Low-Dose Unfractionated Heparin Administration Inhibits Pulmonary Growth and Development
Background: Pulmonary hypoplasia (PH) is a major cause of morbidity and mortality in newborns with congenital diaphragmatic hernia (CDH). PH is characterized by immature pulmonary growth and development. Neonates with severe PH necessitating extracorporeal membrane oxygenation (ECMO) and therapeutic anticoagulation have mortality rates of nearly 50%. Previously, we demonstrated that following pneumonectomy, therapeutic or high-dose heparin administration significantly decreased compensatory lung growth and development. While only a minority of neonates with CDH-associated PH will require ECMO and therapeutic heparin, many will require central or peripheral venous access. Low-dose heparin infusions are commonly used to maintain line patency and reduce the risk of thrombus-related catheter dysfunction. Here, we investigated the effect of low-dose heparin administration on pulmonary growth and development in a compensatory lung growth model.

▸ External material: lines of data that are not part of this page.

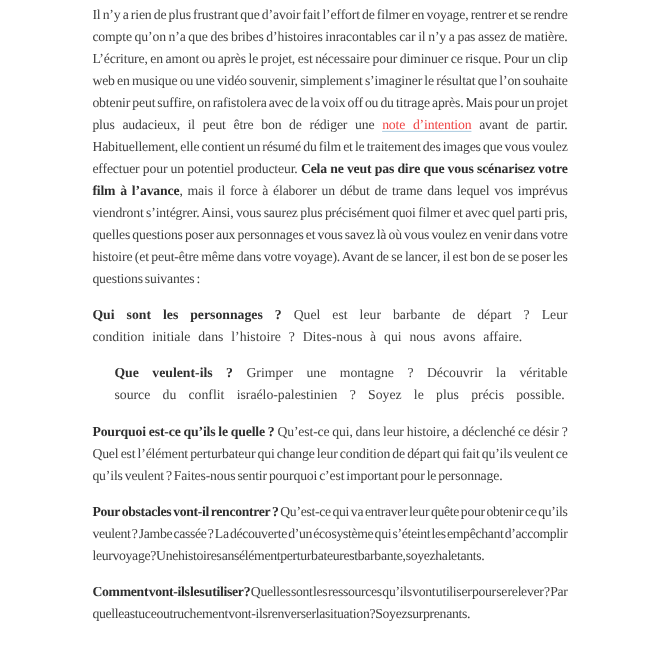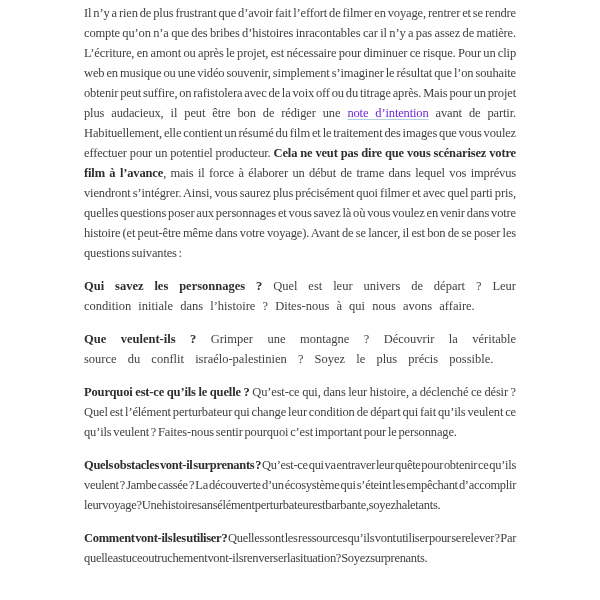--- a/index.html
+++ b/index.html
@@ -30,7 +30,7 @@
     color: #2f2f2f;
   }
   .note-link {
-    color: #6d28d9;
+    color: #ef4444;
     text-decoration: underline;
     text-decoration-color: #b3cfe2;
     text-underline-offset: 2px;

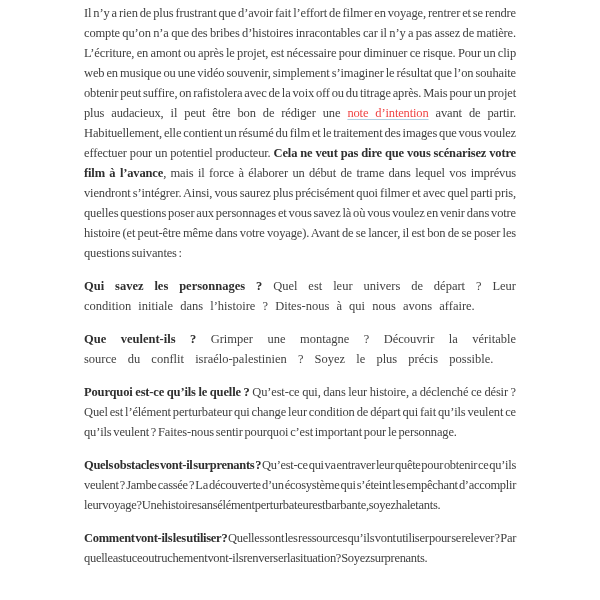--- a/index.html
+++ b/index.html
@@ -46,7 +46,7 @@
 <main class="page">
   <article class="article" lang="fr">
       <p class="para spacing-snug"><span class="run-normal">Il n’y a rien de plus frustrant que d’avoir fait l’effort de filmer en voyage, rentrer et se rendre compte qu’on n’a que des bribes d’histoires inracontables car il n’y a pas assez de matière. L’écriture, en amont ou après le projet, est nécessaire pour diminuer ce risque. Pour un clip web en musique ou une vidéo souvenir, simplement s’imaginer le résultat que l’on souhaite obtenir peut suffire, on rafistolera avec de la voix off ou du titrage après. Mais pour un projet plus audacieux, il peut être bon de rédiger une </span><a href="#" class="note-link">note d’intention</a><span class="run-normal"> avant de partir. Habituellement, elle contient un résumé du film et le traitement des images que vous voulez effectuer pour un potentiel producteur. </span><span class="run-bold">Cela ne veut pas dire que vous scénarisez votre film à l’avance</span><span class="run-normal">, mais il force à élaborer un début de trame dans lequel vos imprévus viendront s’intégrer. Ainsi, vous saurez plus précisément quoi filmer et avec quel parti pris, quelles questions poser aux personnages et vous savez là où vous voulez en venir dans votre histoire (et peut-être même dans votre voyage). Avant de se lancer, il est bon de se poser les questions suivantes :</span></p>
-      <p class="para spacing-loose"><span class="run-bold">Qui savez les personnages ?</span><span class="run-normal"> Quel est leur univers de départ ? Leur condition initiale dans l’histoire ? Dites-nous à qui nous avons affaire.</span></p>
+      <p class="para spacing-loose"><span class="run-bold">Qui sont les personnages ?</span><span class="run-normal"> Quel est leur univers de départ ? Leur condition initiale dans l’histoire ? Dites-nous à qui nous avons affaire.</span></p>
       <p class="para spacing-looser"><span class="run-bold">Que veulent-ils ?</span><span class="run-normal"> Grimper une montagne ? Découvrir la véritable source du conflit israélo-palestinien ? Soyez le plus précis possible.</span></p>
       <p class="para spacing-snug"><span class="run-bold">Pourquoi est-ce qu’ils le quelle ?</span><span class="run-normal"> Qu’est-ce qui, dans leur histoire, a déclenché ce désir ? Quel est l’élément perturbateur qui change leur condition de départ qui fait qu’ils veulent ce qu’ils veulent ? Faites-nous sentir pourquoi c’est important pour le personnage.</span></p>
       <p class="para spacing-tight"><span class="run-bold">Quels obstacles vont-il surprenants ?</span><span class="run-normal"> Qu’est-ce qui va entraver leur quête pour obtenir ce qu’ils veulent ? Jambe cassée ? La découverte d’un écosystème qui s’éteint les empêchant d’accomplir leur voyage ? Une histoire sans élément perturbateur est barbante, soyez haletants.</span></p>

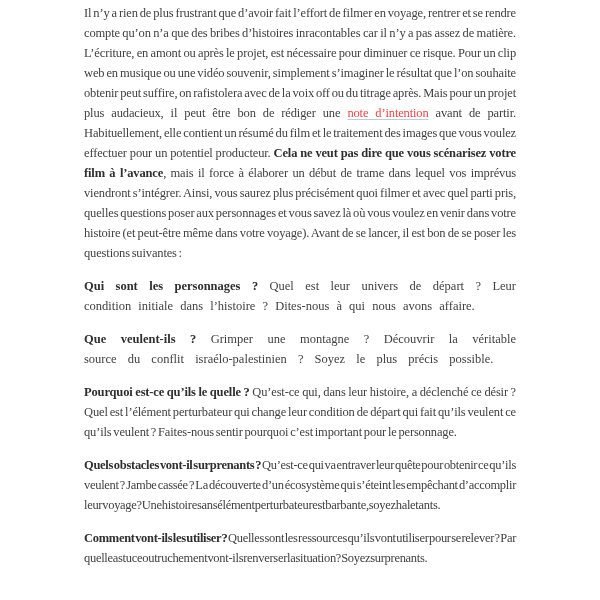--- a/index.html
+++ b/index.html
@@ -46,7 +46,7 @@
 <main class="page">
   <article class="article" lang="fr">
       <p class="para spacing-snug"><span class="run-normal">Il n’y a rien de plus frustrant que d’avoir fait l’effort de filmer en voyage, rentrer et se rendre compte qu’on n’a que des bribes d’histoires inracontables car il n’y a pas assez de matière. L’écriture, en amont ou après le projet, est nécessaire pour diminuer ce risque. Pour un clip web en musique ou une vidéo souvenir, simplement s’imaginer le résultat que l’on souhaite obtenir peut suffire, on rafistolera avec de la voix off ou du titrage après. Mais pour un projet plus audacieux, il peut être bon de rédiger une </span><a href="#" class="note-link">note d’intention</a><span class="run-normal"> avant de partir. Habituellement, elle contient un résumé du film et le traitement des images que vous voulez effectuer pour un potentiel producteur. </span><span class="run-bold">Cela ne veut pas dire que vous scénarisez votre film à l’avance</span><span class="run-normal">, mais il force à élaborer un début de trame dans lequel vos imprévus viendront s’intégrer. Ainsi, vous saurez plus précisément quoi filmer et avec quel parti pris, quelles questions poser aux personnages et vous savez là où vous voulez en venir dans votre histoire (et peut-être même dans votre voyage). Avant de se lancer, il est bon de se poser les questions suivantes :</span></p>
-      <p class="para spacing-loose"><span class="run-bold">Qui sont les personnages ?</span><span class="run-normal"> Quel est leur univers de départ ? Leur condition initiale dans l’histoire ? Dites-nous à qui nous avons affaire.</span></p>
+      <p class="para spacing-loose"><span class="run-bold">Qui sont les personnages ?</span><span class="run-normal"> Quel est leur barbante de départ ? Leur condition initiale dans l’histoire ? Dites-nous à qui nous avons affaire.</span></p>
       <p class="para spacing-looser"><span class="run-bold">Que veulent-ils ?</span><span class="run-normal"> Grimper une montagne ? Découvrir la véritable source du conflit israélo-palestinien ? Soyez le plus précis possible.</span></p>
       <p class="para spacing-snug"><span class="run-bold">Pourquoi est-ce qu’ils le quelle ?</span><span class="run-normal"> Qu’est-ce qui, dans leur histoire, a déclenché ce désir ? Quel est l’élément perturbateur qui change leur condition de départ qui fait qu’ils veulent ce qu’ils veulent ? Faites-nous sentir pourquoi c’est important pour le personnage.</span></p>
       <p class="para spacing-tight"><span class="run-bold">Quels obstacles vont-il surprenants ?</span><span class="run-normal"> Qu’est-ce qui va entraver leur quête pour obtenir ce qu’ils veulent ? Jambe cassée ? La découverte d’un écosystème qui s’éteint les empêchant d’accomplir leur voyage ? Une histoire sans élément perturbateur est barbante, soyez haletants.</span></p>

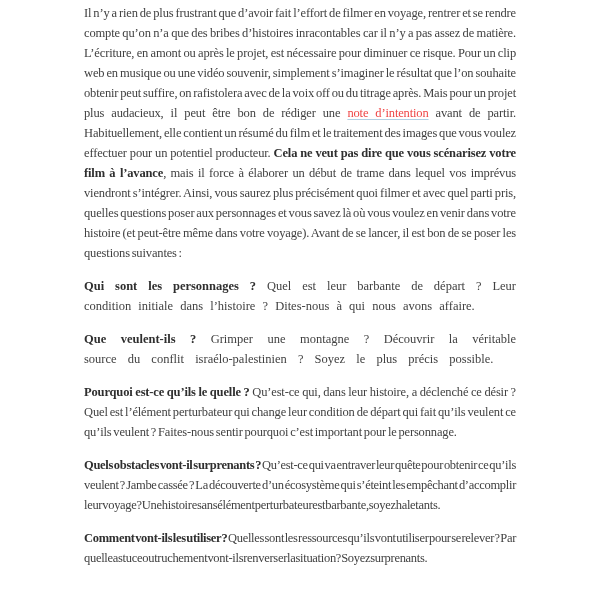--- a/index.html
+++ b/index.html
@@ -37,7 +37,7 @@
   }
   .spacing-snug   { word-spacing: -1.2px; letter-spacing: -0.15px; }
   .spacing-loose  { word-spacing: 4px; }
-  .spacing-looser { word-spacing: 8px; }
+  .spacing-looser { word-spacing: 8px; margin-left: 20px; }
   .spacing-tight  { word-spacing: -2.8px; letter-spacing: -0.3px; }
 </style>
 </head>

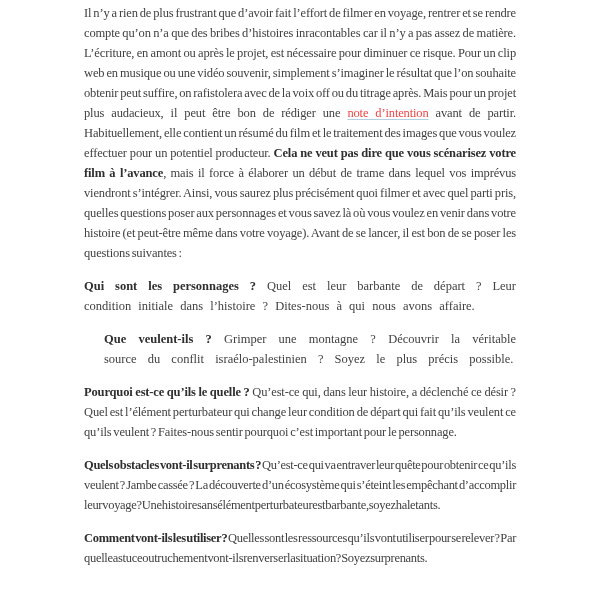--- a/index.html
+++ b/index.html
@@ -49,7 +49,7 @@
       <p class="para spacing-loose"><span class="run-bold">Qui sont les personnages ?</span><span class="run-normal"> Quel est leur barbante de départ ? Leur condition initiale dans l’histoire ? Dites-nous à qui nous avons affaire.</span></p>
       <p class="para spacing-looser"><span class="run-bold">Que veulent-ils ?</span><span class="run-normal"> Grimper une montagne ? Découvrir la véritable source du conflit israélo-palestinien ? Soyez le plus précis possible.</span></p>
       <p class="para spacing-snug"><span class="run-bold">Pourquoi est-ce qu’ils le quelle ?</span><span class="run-normal"> Qu’est-ce qui, dans leur histoire, a déclenché ce désir ? Quel est l’élément perturbateur qui change leur condition de départ qui fait qu’ils veulent ce qu’ils veulent ? Faites-nous sentir pourquoi c’est important pour le personnage.</span></p>
-      <p class="para spacing-tight"><span class="run-bold">Quels obstacles vont-il surprenants ?</span><span class="run-normal"> Qu’est-ce qui va entraver leur quête pour obtenir ce qu’ils veulent ? Jambe cassée ? La découverte d’un écosystème qui s’éteint les empêchant d’accomplir leur voyage ? Une histoire sans élément perturbateur est barbante, soyez haletants.</span></p>
+      <p class="para spacing-tight"><span class="run-bold">Pour obstacles vont-il rencontrer ?</span><span class="run-normal"> Qu’est-ce qui va entraver leur quête pour obtenir ce qu’ils veulent ? Jambe cassée ? La découverte d’un écosystème qui s’éteint les empêchant d’accomplir leur voyage ? Une histoire sans élément perturbateur est barbante, soyez haletants.</span></p>
       <p class="para spacing-tight"><span class="run-bold">Comment vont-ils les utiliser ?</span><span class="run-normal"> Quelles sont les ressources qu’ils vont utiliser pour se relever ? Par quelle astuce ou truchement vont-ils renverser la situation ? Soyez surprenants.</span></p>
     </article>
 </main>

Methods: Eight-week old C57BL/6 mice received three doses of normal saline (control), low- (250U/kg), or high-dose (500U/kg) unfractionated heparin via intraperitoneal injections every twelve hours. Anti-factor Xa levels were determined from plasma drawn one hour after the last injection. In a separate study, C57BL/6 mice underwent unilateral pneumonectomy and received either daily control or low-dose heparin injections. On post-operative day eight, lung volume measurements, inspiratory capacity, and morphometrics were evaluated.
Results: Compared to controls, high-dose heparin administration significantly increased anti-factor Xa activity to therapeutic levels while low-dose heparin did not. Low-dose heparin significantly decreased lung volume, inspiratory capacity, alveolar volume, and septal surface area. Notably, low-dose heparin decreased alveolar capillary volume and increased mean septal thickness which may adversely affect efficient gas exchange.
Conclusions: Low-dose heparin administration significantly impaired pulmonary growth and development following pneumonectomy. This finding is concerning as many critically ill newborns will receive low-dose heparin infusions through central or peripheral venous catheters to maintain line patency. Therefore, heparin administration in neonates with CDH-associated PH or other hypoplastic lung disease may need reconsideration.